Ben Carson on questions about his past: “Bunch of lies’

Ben Carson slammed CNN’s reporting into his past as a “bunch of lies” in a combative interview on Friday, strengthening his defense of his violent past that the media have thus far been unable to corroborate.

“This is a bunch of lies, that is what it is,” Carson said on CNN’s “New Day” when Alisyn Camerota asked about the report by Scott Glover and Maeve Reston in which they spoke to people Carson grew up with. “This is a bunch of lies attempting to say I’m lying about my history, I think it’s pathetic, and basically what the media does is they try to get you distracted.”

Camerota pushed back on Carson’s argument that the reporters on the story did not talk to people who knew him earlier than high school, but Carson rejected that and launched into an aggressive attack on the media. He also accused the media of not doing the same with Hillary Clinton and President Barack Obama.

“The vetting that you all did with President Obama doesn’t even come close, doesn’t even come close to what you guys are trying to do in my case, and you’re just going to keep going back, ‘He said this 12 years ago’ — it is just garbage,” Carson said. “Give me a break.”

The two journalists repeatedly approached the Carson campaign during their reporting and again before publication of the story. But the campaign staff declined to comment or to assist them in locating classmate or victims of violence who could provide insights about Carson’s past.

On “New Day,” Carson did not explain what aspects of the story he feels are incorrect.

Carson’s personal narrative — a centerpiece of his campaign and star power — has long revolved around his accounts of his violent past and descriptions of the healing powers of his faith.

Glover and Reston spoke with nine friends, classmates and neighbors who grew up with Carson, and none had any memory of the anger or violence the candidate has described.

CNN’s story pointed out that none of the people interviewed challenged the veracity of his accounts, but said they were surprised at them and did not reflect the youth that they knew.

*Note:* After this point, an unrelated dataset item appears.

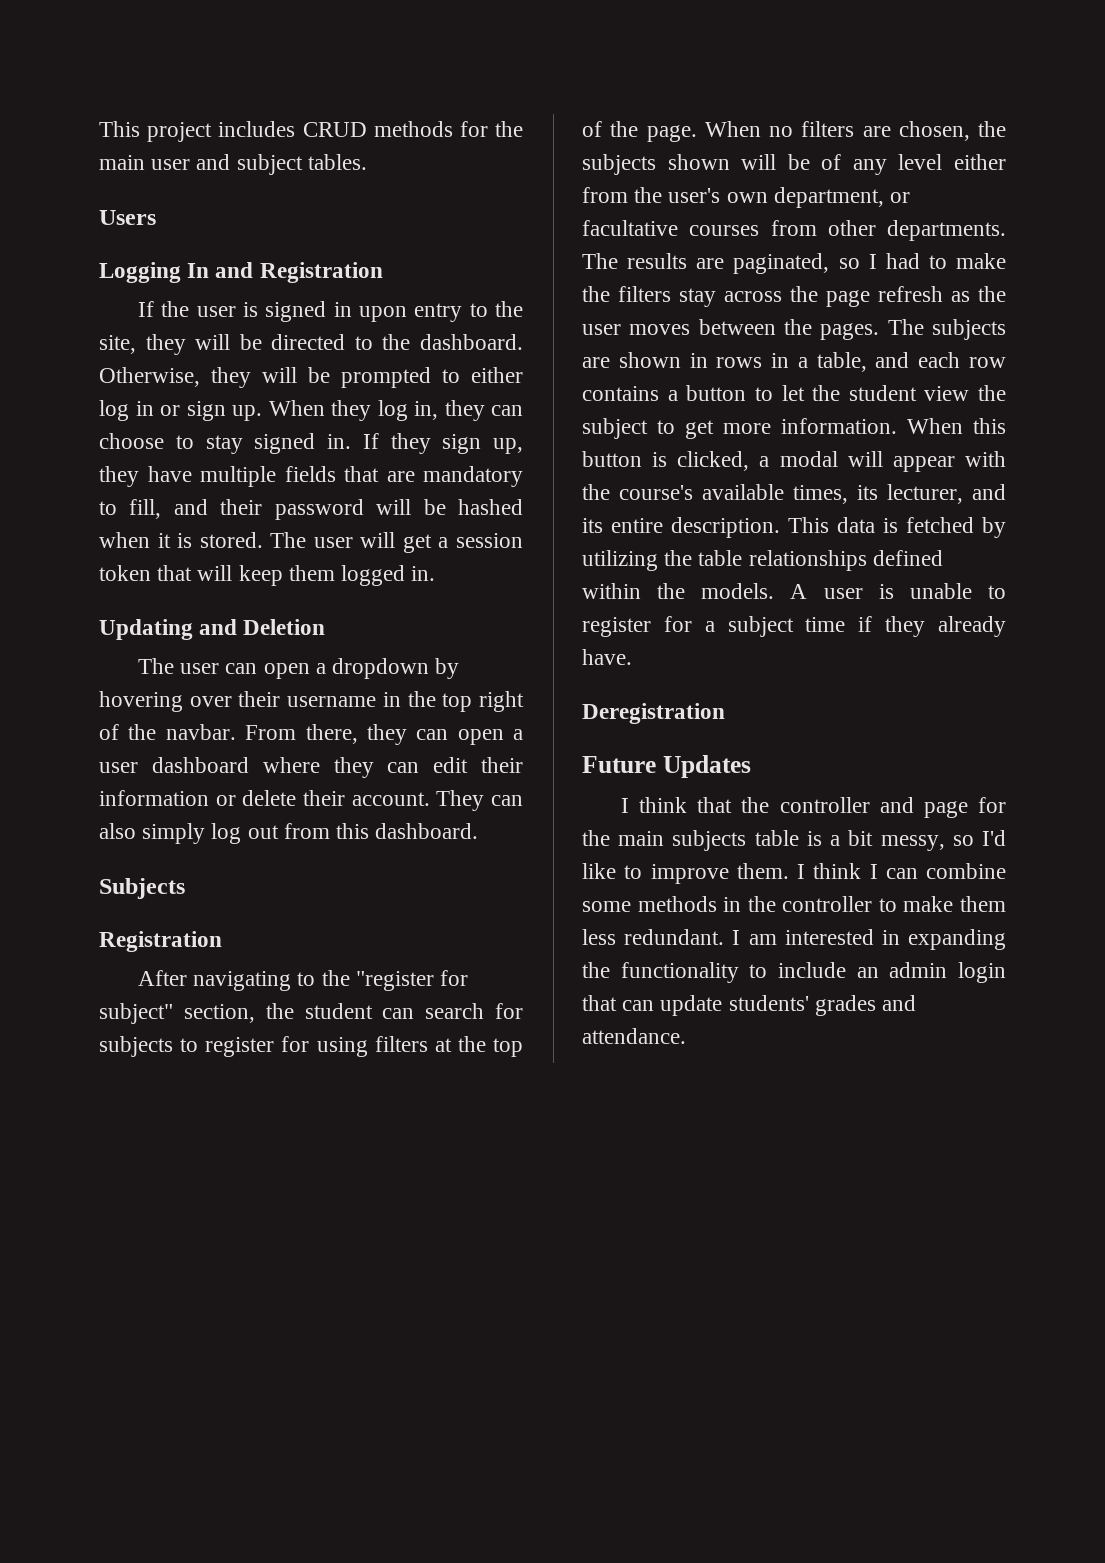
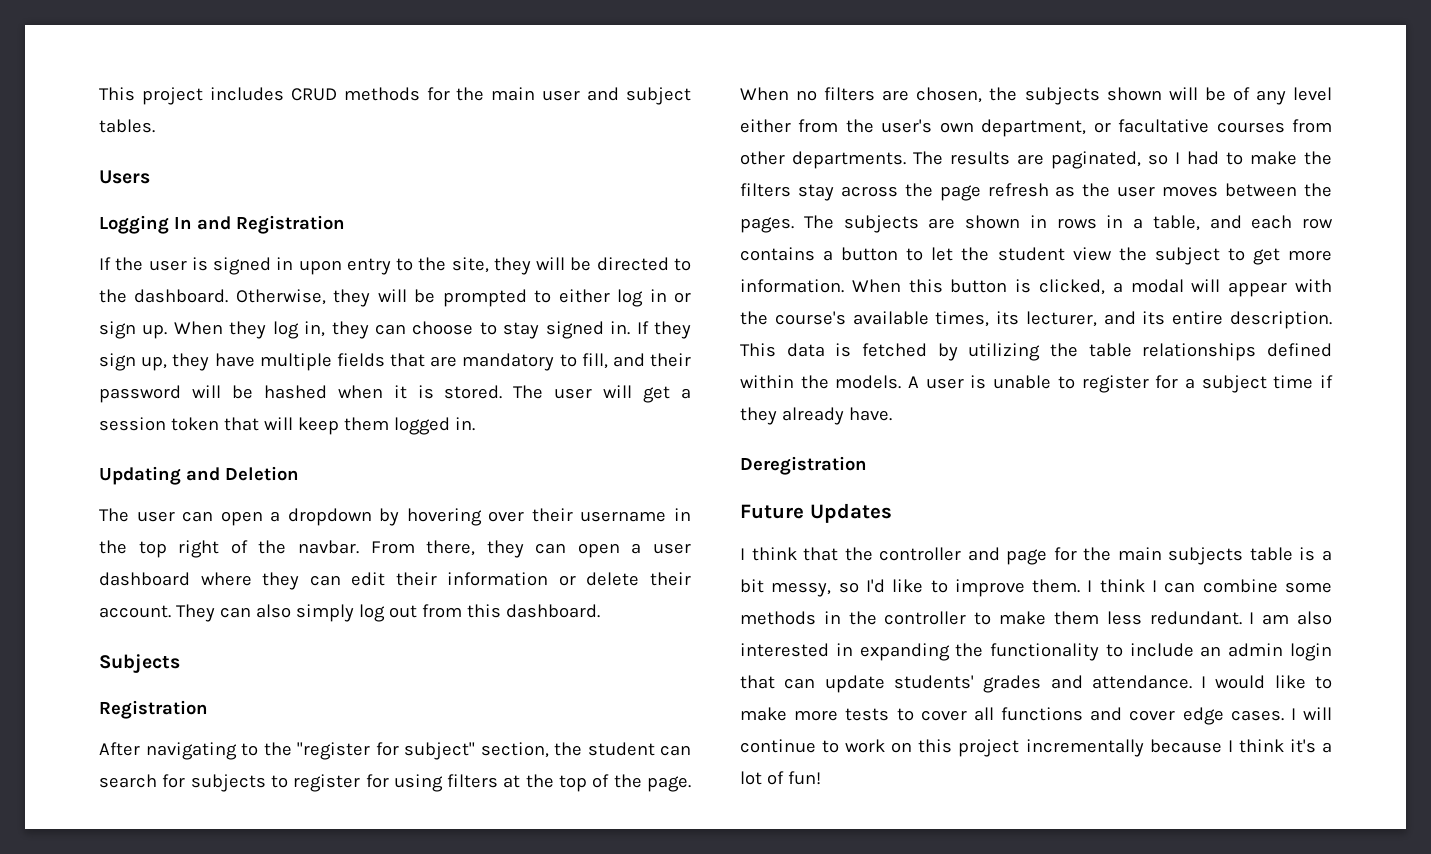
- I am interested in expanding the functionality to include an admin login that can update students' grades and attendance.
+ I am also interested in expanding the functionality to include an admin login that can update students' grades and attendance.
+ I would like to make more tests to cover all functions and cover edge cases. I will continue to work on this project incrementally because I think it's a lot of fun!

Carson has had a shifting explanation of why the stories cannot be corroborated since CNN published its findings on Thursday morning.

At first, he said CNN spoke only with people who knew him after his temper changed, but when he was informed that some of the interviewees knew him going back to elementary school and his early childhood, he said the incidents were private and that’s why others weren’t aware of them. He then returned to the earlier line Friday on CNN.

He also told reporters late Thursday that the names “Bob” and “Jerry” used in his book to detail the victims of the incidents were fictitious.

“I don’t like to generally bring them in, the names I used for instance are fictitious names because I don’t want to bring people into something like this because I know what you guys do to their lives?,” Carson told reporters in Ft. Lauderdale, Florida.

Carson maintained Bob is a real person on Friday, saying he doesn’t want to reveal his identity.

“That’s not the real name, but yes he’s a very real person. I talked to him yesterday,” Carson said. “He was a family member, and you know, I really don’t want to expose him further. I talked to him, he would prefer to stay off of the media, and I think I want to respect that.”

In the chapters of Carson’s 1990 autobiography that describe the violent incidents involving Bob and Jerry, there’s no note or indication to alert the reader that the names were fictitious.

In an interview Thursday with Fox News’ Megyn Kelly, he added that the person he tried to stab during his youth was a “close relative.” He had previously identified the person as a classmate.

He also called the CNN report a “smear campaign.”

“I would say to the people of America, do you think I’m a pathological liar like CNN does? Or do you think I’m an honest person? And I’m going to leave that up to the American people to make that decision,” Carson said on Fox.

He maintained throughout the day Thursday under repeated questions that reporters shouldn’t expect to find people who recall the outbursts — and that he won’t expose them.

“?Why would anybody know about, you know, private incidents like that? You know, I was generally a nice person, it’s just that I had a very bad temper,” Carson told CNN at a lunchtime book signing. “So unless you were the victim of that temper, why would you know? Just because you happened to know me? That doesn’t make any sense.”